第20章 受害者家属的和解
1986年12月的呼兰,寒冬腊月的风裹着雪粒,打在脸上生疼。
程野揣着四份按判决比例分配的赔偿款,每份2000元,还有沈砚案的平反通知书复印件,先去了郑钧家。
郑钧家在光明街的老家属院,楼道里没有灯,程野摸着墙往上走,每一步都踩得楼梯“吱呀”
响。
敲开门时,苏敏正坐在客厅的沙发上,面前摆着郑钧的遗像——黑框里的郑钧穿着警服,笑容严肃,遗像前的苹果已经放得发皱,却没人动过。

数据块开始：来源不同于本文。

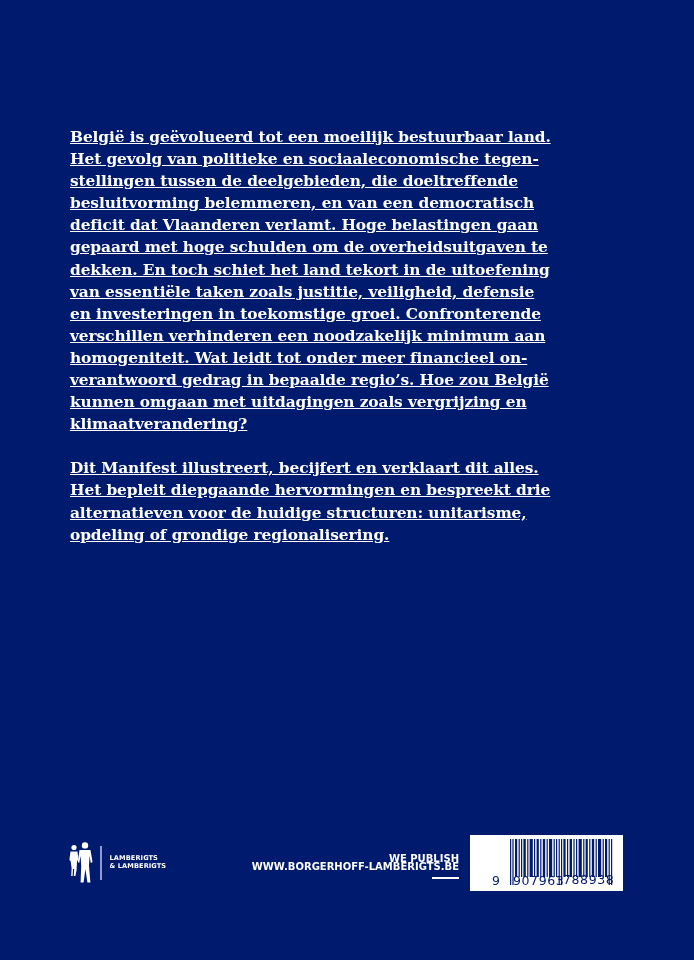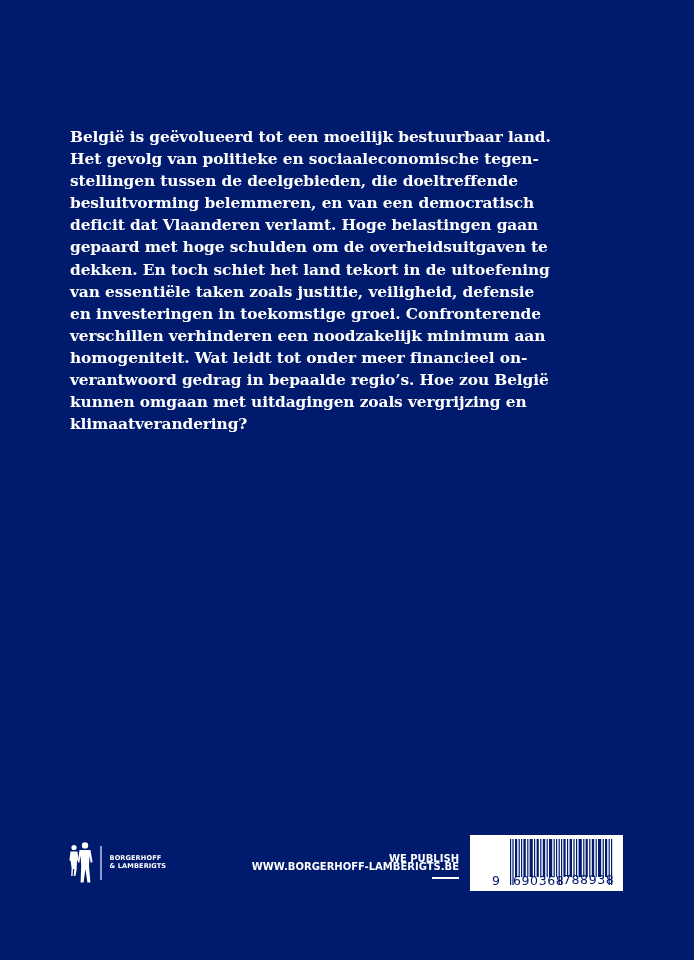--- a/index.html
+++ b/index.html
@@ -34,6 +34,7 @@
     .blurb p {
       margin: 0;
       white-space: pre-line;
+      text-decoration: underline;
     }
     .blurb p + p {
       margin-top: 22px;

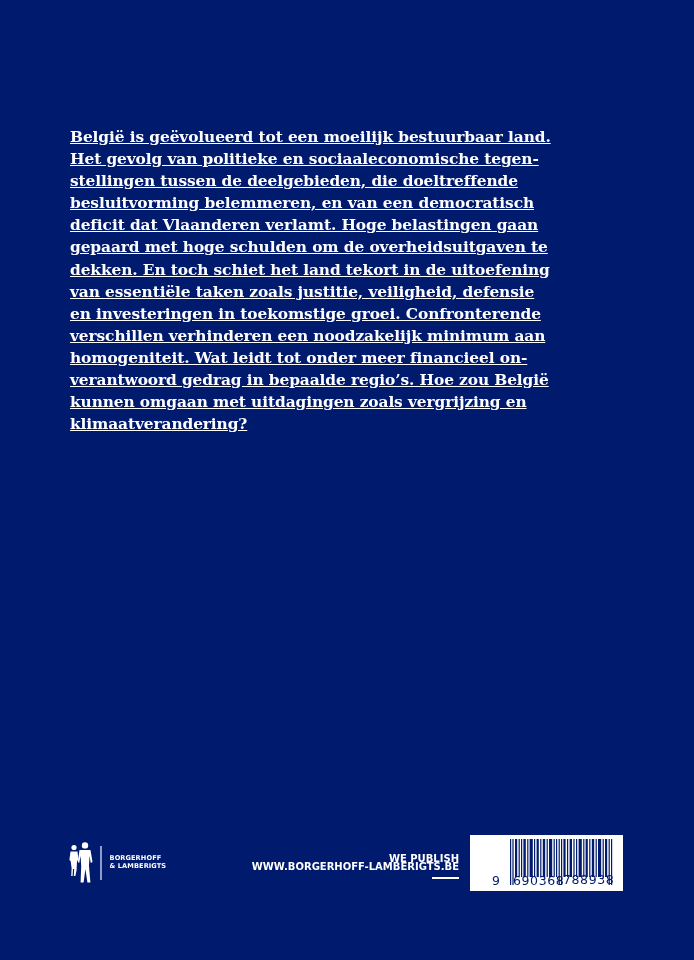--- a/index.html
+++ b/index.html
@@ -132,6 +132,10 @@
 verantwoord gedrag in bepaalde regio’s. Hoe zou België
 kunnen omgaan met uitdagingen zoals vergrijzing en
 klimaatverandering?</p>
+    <p>Dit Manifest illustreert, becijfert en verklaart dit alles.
+Het bepleit diepgaande hervormingen en bespreekt drie
+alternatieven voor de huidige structuren: unitarisme,
+opdeling of grondige regionalisering.</p>
   </div>
 
   <div class="logo">

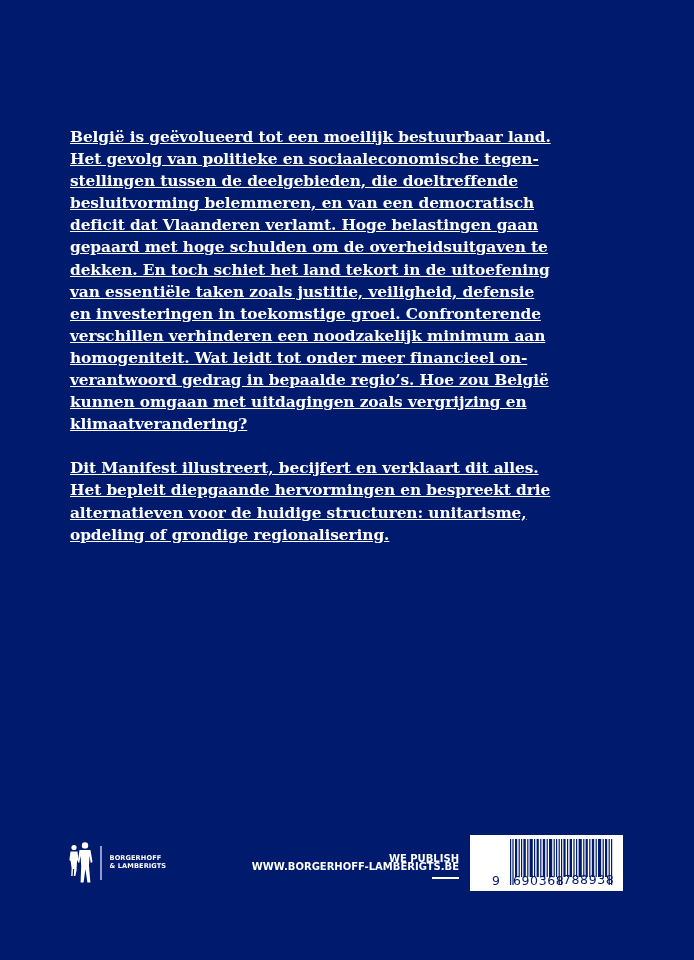--- a/index.html
+++ b/index.html
@@ -151,7 +151,7 @@
     </span>
     <span class="logo-divider"></span>
     <div class="logo-text">
-      <div>BORGERHOFF</div>
+      <div>LAMBERIGTS</div>
       <div>&amp; LAMBERIGTS</div>
     </div>
   </div>

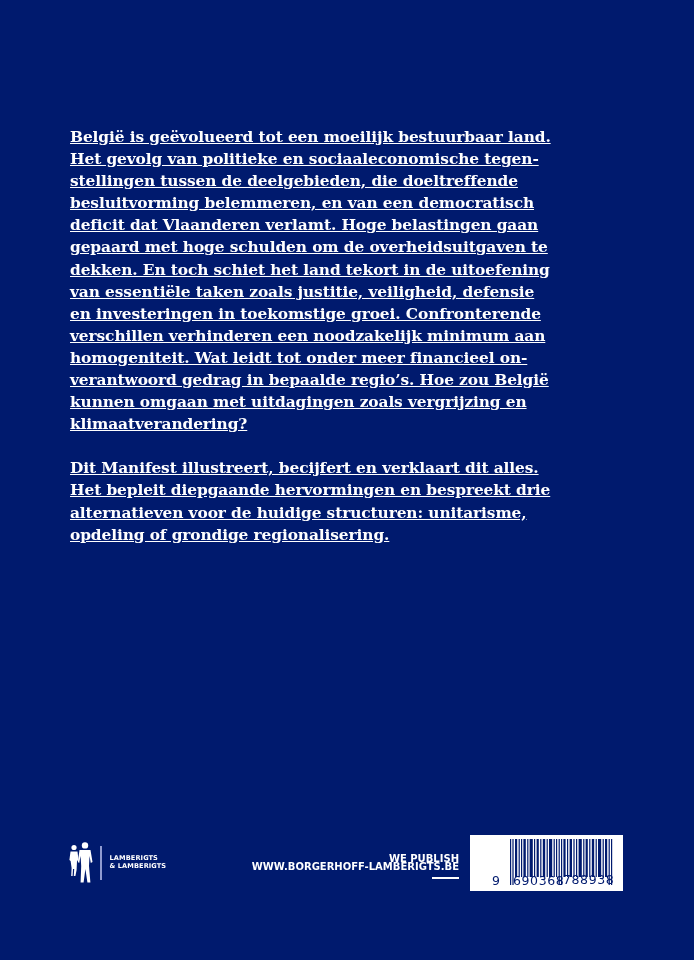--- a/index.html
+++ b/index.html
@@ -208,7 +208,7 @@
     </svg>
     <div class="barcode-digits">
       <span class="bd-first">9</span>
-      <span class="bd-left">690368</span>
+      <span class="bd-left">907963</span>
       <span class="bd-right">788938</span>
     </div>
   </div>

窗户上贴着红色的窗花,是郑钧生前最喜欢的样式,此刻却让屋里的气氛更显冷清。
“程警官,进来吧。”
苏敏的声音很轻,眼睛红肿得像核桃,她给程野倒了杯热水,杯子在茶几上留下一圈湿痕。
程野把2000元钱和平反通知书复印件放在桌上:“嫂子,这是秦柏的赔偿款,按判决比例分给您的。
还有沈砚的平反通知书,您看看,他确实是冤枉的。”
苏敏拿起通知书,手指轻轻划过“无罪”
两个字,沉默了很久。
“我知道老郑有时候办案急,”
她突然开口,声音带着哽咽,“他总说‘严打期间,案子不能拖’,可我没想到,会办错这么大的事。”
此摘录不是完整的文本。